====== Supplied entries ======

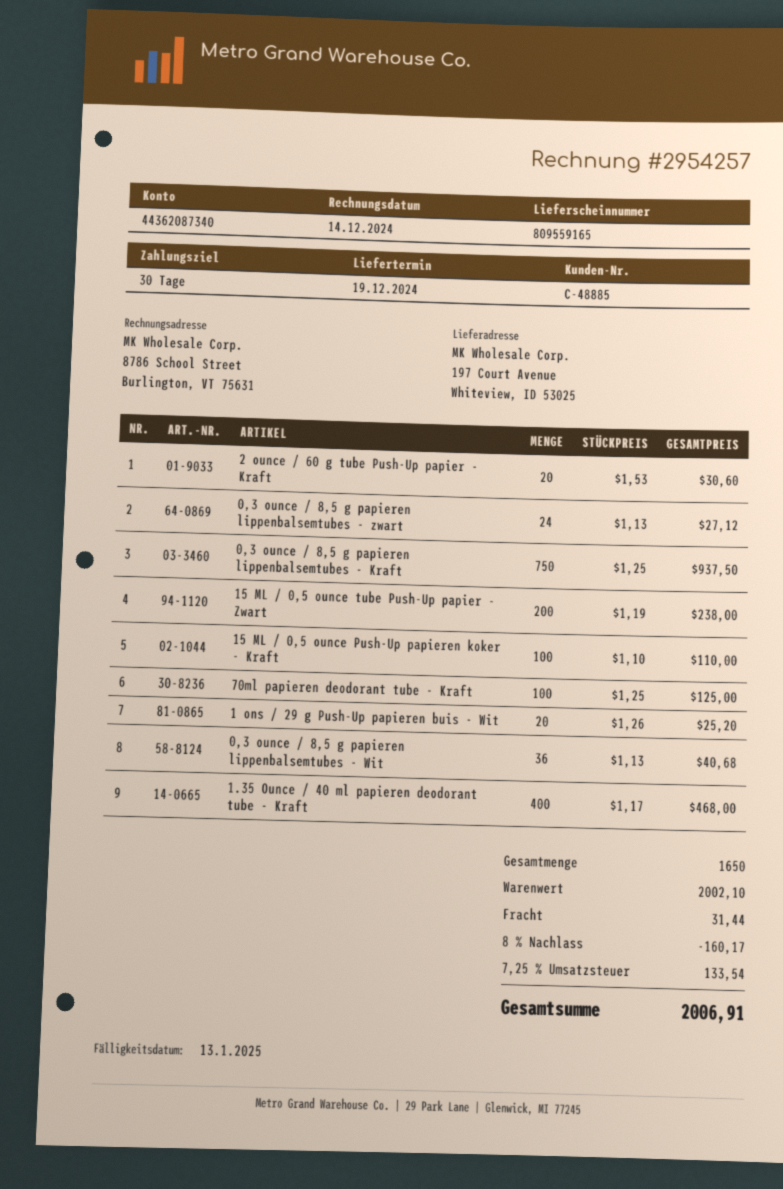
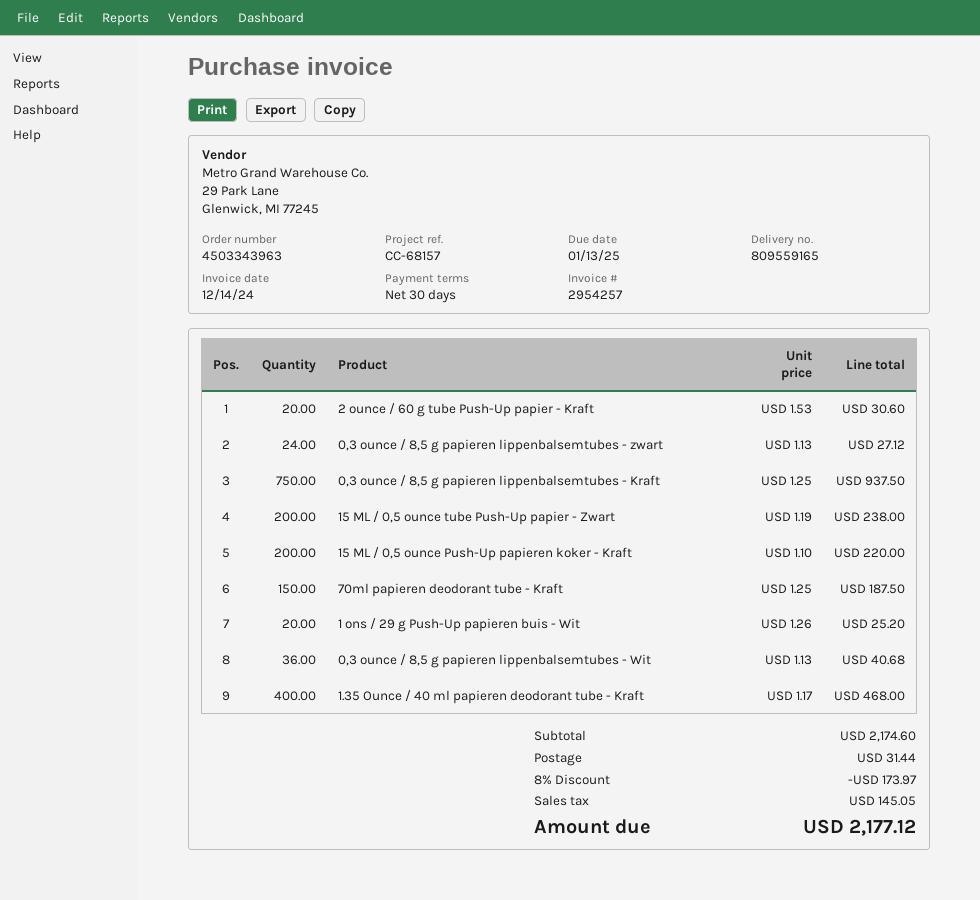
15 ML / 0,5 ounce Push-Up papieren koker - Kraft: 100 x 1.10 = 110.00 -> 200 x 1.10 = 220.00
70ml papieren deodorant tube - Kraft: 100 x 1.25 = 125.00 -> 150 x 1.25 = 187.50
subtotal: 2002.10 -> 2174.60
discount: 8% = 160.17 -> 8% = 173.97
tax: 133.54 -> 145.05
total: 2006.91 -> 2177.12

======

# [What needs to be done]
Going through the entries, return every line holding the word "papieren".

# [Problem solution]
15 ML / 0,5 ounce Push-Up papieren koker - Kraft: 100 x 1.10 = 110.00 -> 200 x 1.10 = 220.00
70ml papieren deodorant tube - Kraft: 100 x 1.25 = 125.00 -> 150 x 1.25 = 187.50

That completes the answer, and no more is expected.